Obviously, if he had pursued either of the latter two courses the deduction of the interest would be allowable; and the same principle requires that the deduction for the interest in issue in this proceeding be allowed.

It may be added that in the instant proceeding the interest in question was, and in each of the other two assumed analagous situations would be, simultaneously and correspondingly income to the bank.

If there is anything in any of the precedents contrary to or in conflict with these conclusions, they, to that extent, should not be adhered to.

Leech,

dissenting on the second point: The administration of the income taxing statutes is necessarily highly practical (Tyler v. United States, 281 U. S. 497) and, so far as reasonably possible, therefore, effect should be given to the customs and usages of business.
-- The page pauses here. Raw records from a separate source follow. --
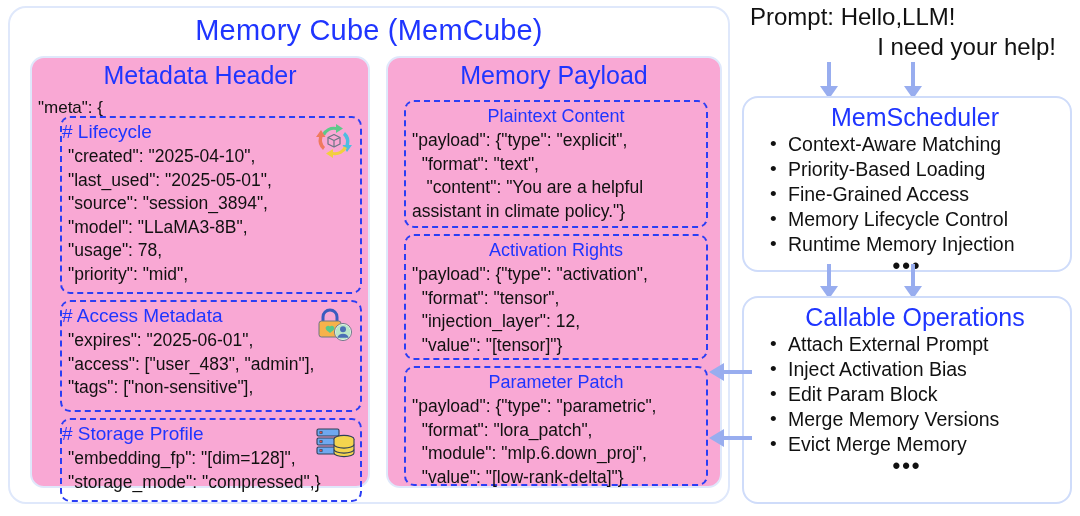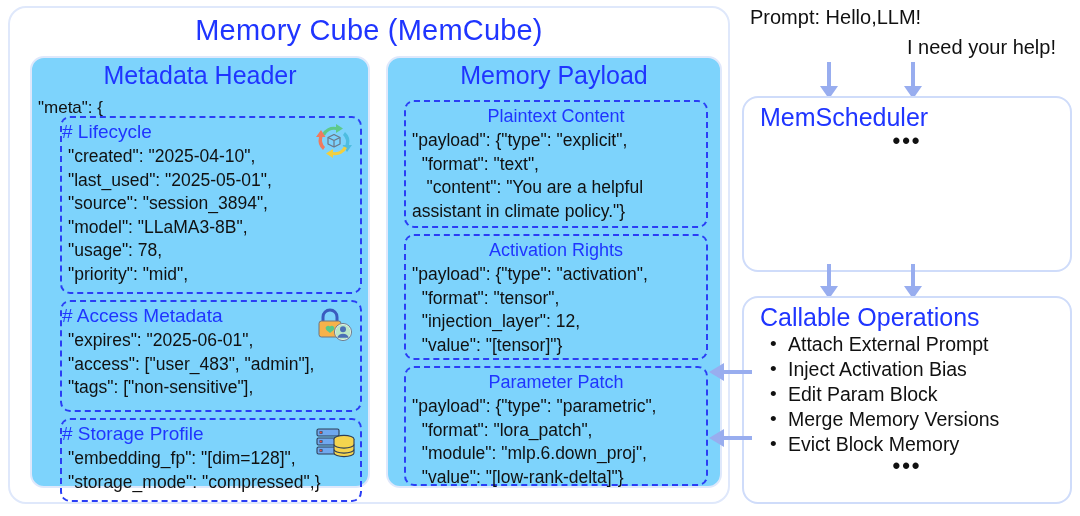--- a/index.html
+++ b/index.html
@@ -71,7 +71,7 @@
   
   #prompt{
     position:absolute;left:742px;top:2px;width:330px;
-    font-size:20px;line-height:30px;color:#111;
+    font-size:24px;line-height:30px;color:#111;
   }
   #prompt .l1{display:block;text-align:left;padding-left:8px;}
   #prompt .l2{display:block;text-align:right;padding-right:16px;}

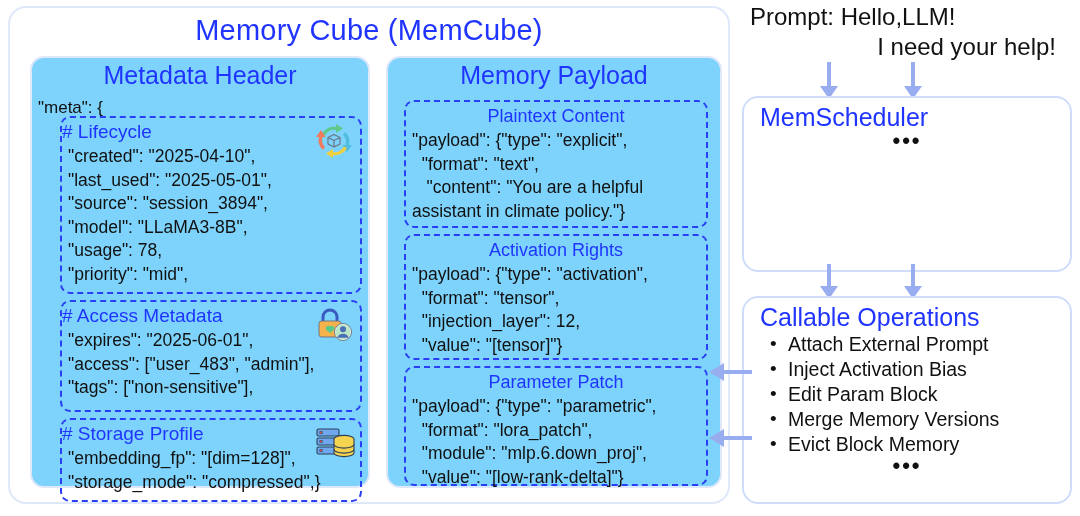--- a/index.html
+++ b/index.html
@@ -26,7 +26,7 @@
 
   
   .panel{
-    position:absolute;background:#7dd3fc;border:2px solid #dfe8fb;
+    position:absolute;background:#f9a8d4;border:2px solid #dfe8fb;
     border-radius:14px;box-sizing:border-box;
   }
   #panel-meta{left:20px;top:48px;width:340px;height:432px;}

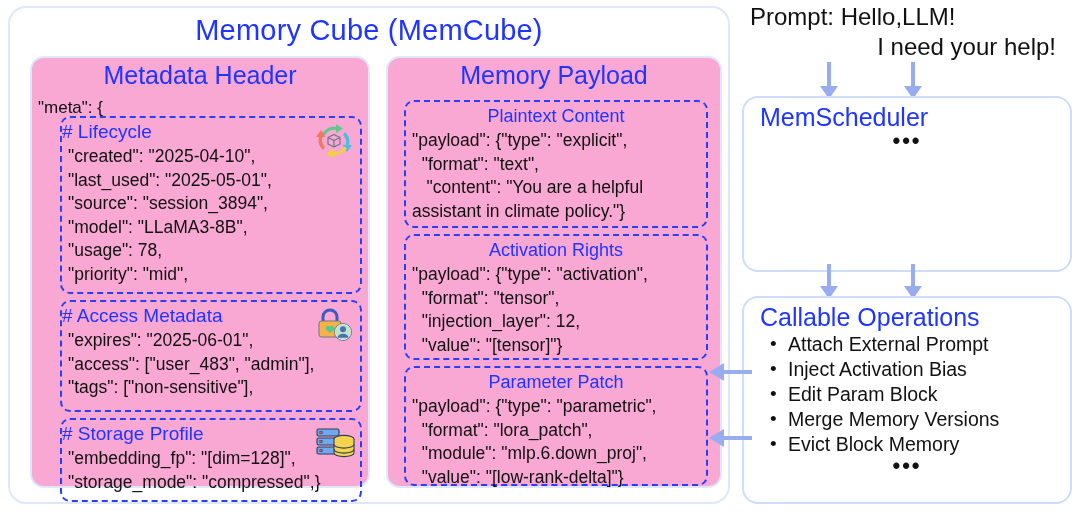--- a/index.html
+++ b/index.html
@@ -83,7 +83,7 @@
   #box-scheduler{left:742px;top:96px;width:330px;height:176px;}
   #box-callable{left:742px;top:296px;width:330px;height:208px;}
   .rbox-title{
-    display:block;color:#1f35ff;font-size:25px;
+    display:block;text-align:center;color:#1f35ff;font-size:25px;
     margin-top:4px;line-height:30px;padding-left:16px;
   }
   .blist{margin:0;padding:0 0 0 26px;list-style:none;}

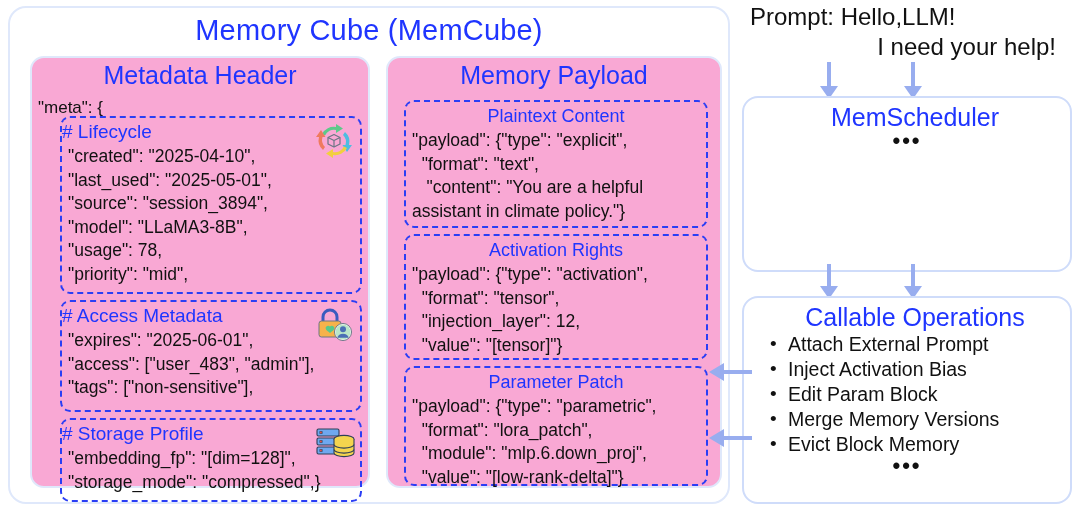--- a/index.html
+++ b/index.html
@@ -235,6 +235,13 @@
 
   <div class="rbox" id="box-scheduler">
     <span class="rbox-title">MemScheduler</span>
+    <ul class="blist">
+      <li>Context-Aware Matching</li>
+      <li>Priority-Based Loading</li>
+      <li>Fine-Grained Access</li>
+      <li>Memory Lifecycle Control</li>
+      <li>Runtime Memory Injection</li>
+    </ul>
     <span class="ellipsis">•••</span>
   </div>
 

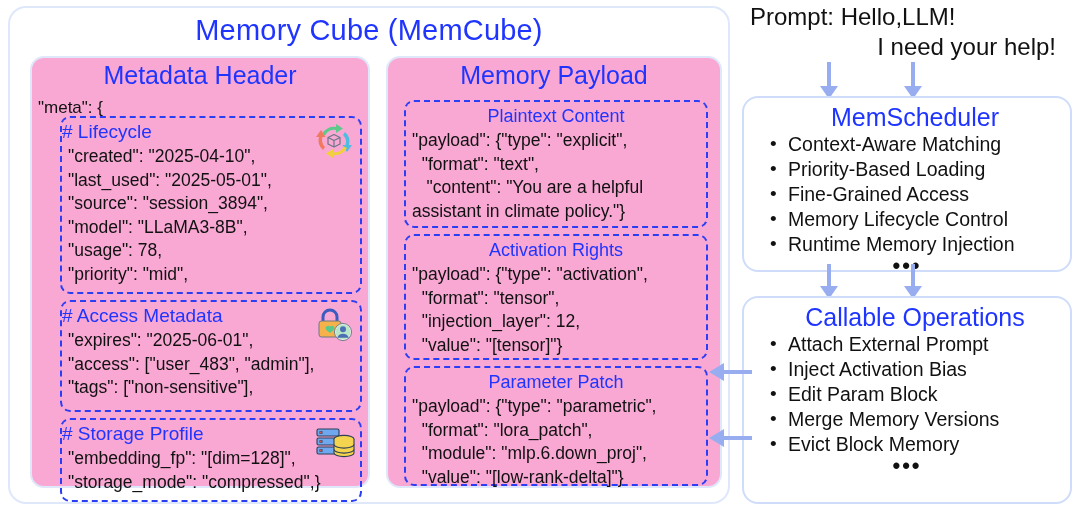--- a/index.html
+++ b/index.html
@@ -265,7 +265,7 @@
       <li>Inject Activation Bias</li>
       <li>Edit Param Block</li>
       <li>Merge Memory Versions</li>
-      <li>Evict Block Memory</li>
+      <li>Evict Merge Memory</li>
     </ul>
     <span class="ellipsis">•••</span>
   </div>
To one on a cash basis, these taxing acts unqualifiedly permit the deduction of certain specific items, including taxes, interest, and ordinary and necessary expenses of doing business, “ paid ” during the tax year. It would seem unquestioned that a taxpayer on such a basis, who owed taxes to A municipality, accrued interest at B bank, and ordinary and necessary expenses of his business to C, and who then borrowed funds at X bank on his promissory note, and paid these items, would be entitled to their deduction from his gross income in the determination of taxable income for the year in which they were paid. Robert B. Keenan, 20 B. T. A. 498. If the taxpayer has a loan at X bank, and, before an interest maturity date thereon, he borrows additional funds from that bank which are deposited in his account and then later, upon the maturity of the interest on the original loan, he pays that interest by a check on his own account, at that bank, certainly that amount is deductible as interest paid. I disagree with the majority conclusion that the taxpayer is denied this statutory deduction for accrued interest merely because the loan is made from the creditor to whom the interest is due. Contrary to the premise of the majority opinion, the payor and payee of interest met by the giving of a note in such instance are not in pari passu, where the obligation of such interest is satisfied by a mere promise to pay, in the form of a promissory note, and the deductions summarily denied as in the case of Hart v. Commissioner, 54 Fed. (2d) 848, affirming 21 B. T. A. 1001. (Cited in the majority opinion.) The recipient of that note admittedly receives taxable income upon the sale or other disposition of that note. But that sale or other disposition by the payee does not entitle the promissor on the note to deduct any part of it as interest paid, since he has not yet paid it.

It seems that a logical and practical test here which will not only reconcile the so-called commission cases (Blair v. First Trust & Savings Bank, 39 Fed. (2d) 462, and Helvering v. Martin-Stubblefield, Inc., 71 Fed. (2d) 944), but which will give the taxpayer the right which Congress specifically granted, without an absurd pyramiding of interest payments or unjustifiable postponement of absolute statutory deductions, and avoid a result which may well lead to the necessity of impracticable inquiry into the source of funds with which such unconditionally deductible items were paid, is that — such deductions for interest paid are allowable when made from funds arising from loans made in independent transactions from those upon which the interest paid has accrued, whether such loans be made from the same creditor to whom the interest is owed ,or another. I think the transaction disclosed in the case of John C. Hermann, 21 B. T. A. 409, was such an independent transaction. The facts in the pending record, presenting the second issue, are even stronger to that effect since, not only was the second loan approximately double the amount of the first, but the second loan was collaterally secured while the first was not. In my judgment, the decision of the Board in the Hermann case upon the facts there presented was right, and controls the disposition of the second issue here.

TRamMeul, AruNdell, VaN FossaN, aNd McMahon agree with this dissent.